In [1]:
import sys
import platform
import json
import pickle
import time

from pathlib import Path
import tweepy
import numpy as np
import pandas as pd
from geopy.geocoders import Nominatim
import gmplot

import configparser

tweepy.debug(True) # show the rate limit information

DATA_DIR = Path('data')
RESULTS_PER_QUERY = 100 

# needed for .parquet files
!pip install pyarrow 
!pip install jupyternotify

%load_ext jupyternotify



Error processing line 7 of c:\users\tommy\anaconda3\lib\site-packages\pywin32.pth:

  Traceback (most recent call last):
    File "c:\users\tommy\anaconda3\lib\site.py", line 168, in addpackage
      exec(line)
    File "<string>", line 1, in <module>
  ModuleNotFoundError: No module named 'pywin32_bootstrap'

Remainder of file ignored




Error processing line 7 of c:\users\tommy\anaconda3\lib\site-packages\pywin32.pth:

  Traceback (most recent call last):
    File "c:\users\tommy\anaconda3\lib\site.py", line 168, in addpackage
      exec(line)
    File "<string>", line 1, in <module>
  ModuleNotFoundError: No module named 'pywin32_bootstrap'

Remainder of file ignored


<IPython.core.display.Javascript object>

Note: The Twitter API is rate-limited to a certain number of calls per 15 minute block. If the API returns error code 429, you've called too often. Avoid calling tweepy unless you need to. Once Tweepy is running it will manage the rate limit, so if you're searching 5,000+ tweets it will take more than 15 minutes to complete. 

Setting `tweepy.debug(True)` will print information on rate limit and more. Divide the number of tweets by 100 to get the number of API calls needed. Tweepy shouldn't crash while if it hits the limit in process, but halt before breaking the limit. Be careful when initializing a new search, as Tweepy will return an error if you've reached the limit, crashing your script. 

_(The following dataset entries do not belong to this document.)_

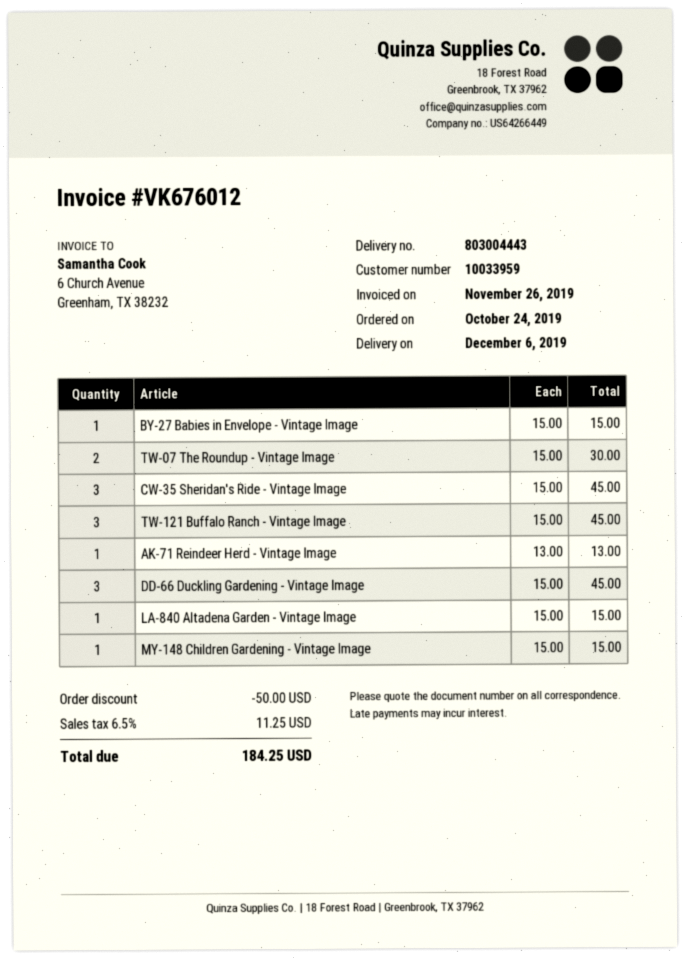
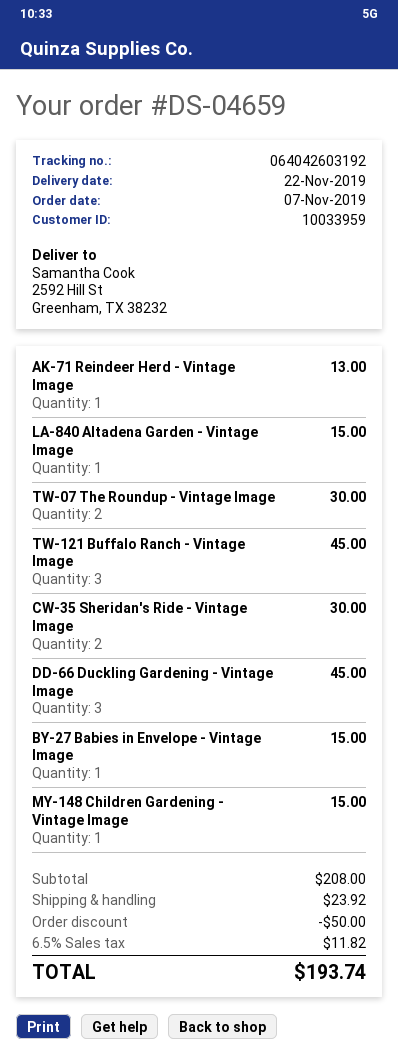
order date: 2019-10-24 -> 2019-11-07
delivery date: 2019-12-06 -> 2019-11-22
CW-35 Sheridan's Ride - Vintage Image: 3 for 45.00 -> 2 for 30.00
shipping: none -> 23.92
tax: 6.5% = 11.25 -> 6.5% = 11.82
total: 184.25 -> 193.74

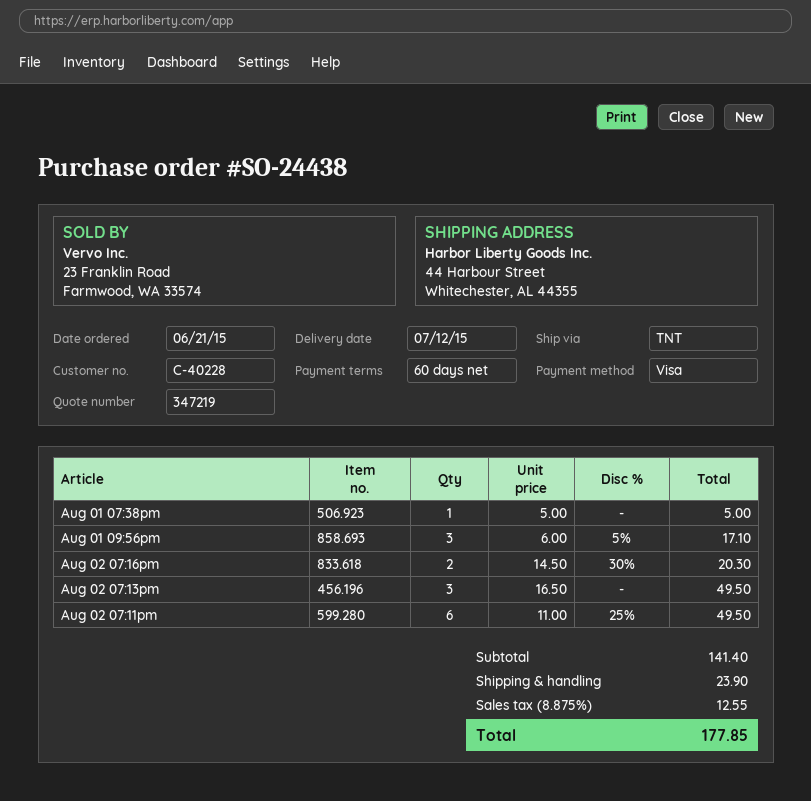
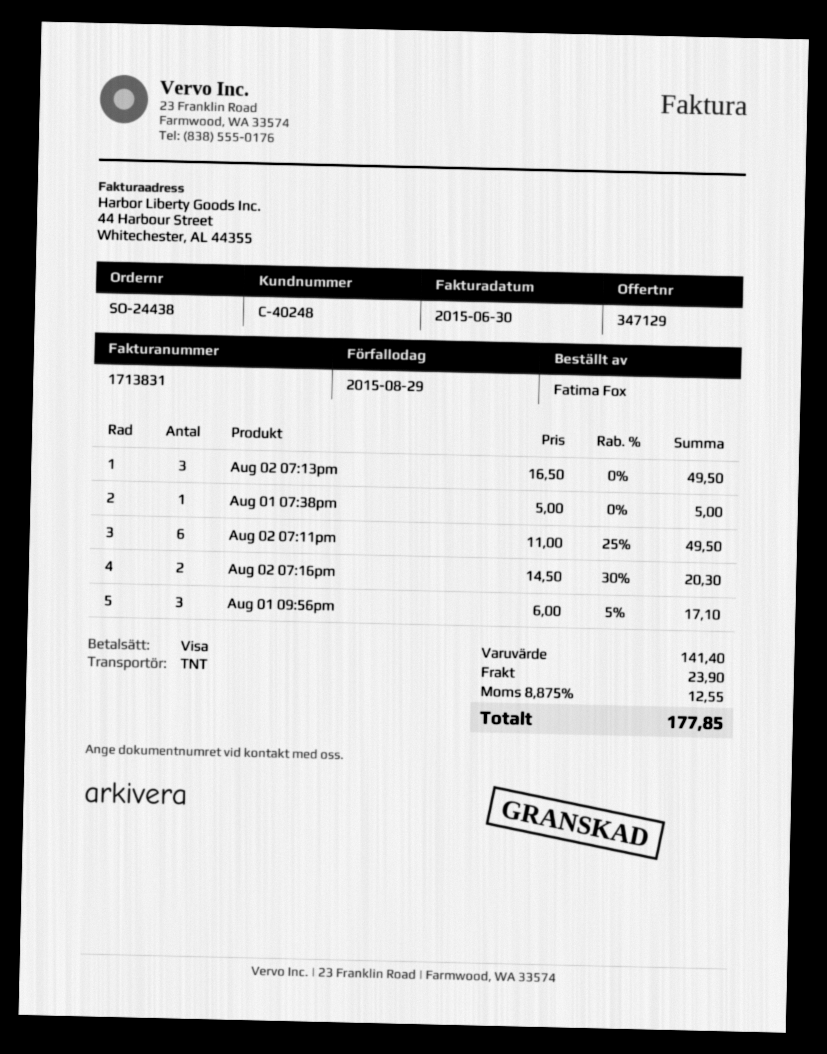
quote number: 347219 -> 347129
customer number: C-40228 -> C-40248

Make sure you set your access keys correctly in `config.ini`. This file is ignored by git, so you have to make one yourself. Don't add your info to Git here. You can set `run_cell=False` to prevent the file from being overwritten once you have it configured (or just remove this cell).

In [2]:
run_cell = False # set this to True to write the config file, back to false to prevent erasing your info.

if run_cell:
    with open('config.ini', 'w') as f:

        f.write(
            "[twitter] \n" +
            "consumer_key = <YOUR INFO HERE> \n" +
            "consumer_secret = <YOUR INFO HERE> \n" + 
            "\n" +
            "access_token = <YOUR INFO HERE> \n" +
            "access_token_secret = <YOUR INFO HERE>"
        )

        f.close()

# API

First, set up the API so it can collect. Make sure your access tokens etc. are configured correctly.

In [3]:
def get_api(cfg_path='./config.ini'):

    # Read config file
    Config = configparser.ConfigParser()
    Config.read(cfg_path)

    auth = tweepy.auth.OAuthHandler(
            Config.get("twitter", "consumer_key"),
            Config.get("twitter", "consumer_secret")
        )
    auth.set_access_token(
            Config.get("twitter", "access_token"),
            Config.get("twitter", "access_token_secret")
        )
    
    api = tweepy.API(auth, wait_on_rate_limit=True, wait_on_rate_limit_notify=True)
    
    return api

# TweetTrawler

Make an object to handle calls to the API. The data are stored to separate pickle files (`data/*.pkl`). Once trawling is complete, use `TweetTrawler.gather_to_csv()` to gather up the pickle files and build a dataframe, which is written to csv.

In [4]:
class TweetTrawler:
    
    def __init__(self, api, data_dir=DATA_DIR):
        self.api = api
        self.dir = data_dir
        data_dir.mkdir(exist_ok=True, parents=True)
    
    def print_lookup_table(self):
        """Use Ctrl+F to find the WoeID you need."""
        print(self.api.trends_available())
        
        
    def get_trends(self, woeid=1):

        trends = self.api.trends_place(woeid)[0]['trends']
        result = pd.json_normalize(trends)
        
        return result
        
    def search(self, query, dates, n_tweets, lang, results_type, tweets_mode, **kwargs):
        
        since, until = dates
            
        print(f'\n\n*** RETRIEVING {n_tweets}>= {results_type.upper()} RESULTS FROM {since} TO {until} ***\n\n')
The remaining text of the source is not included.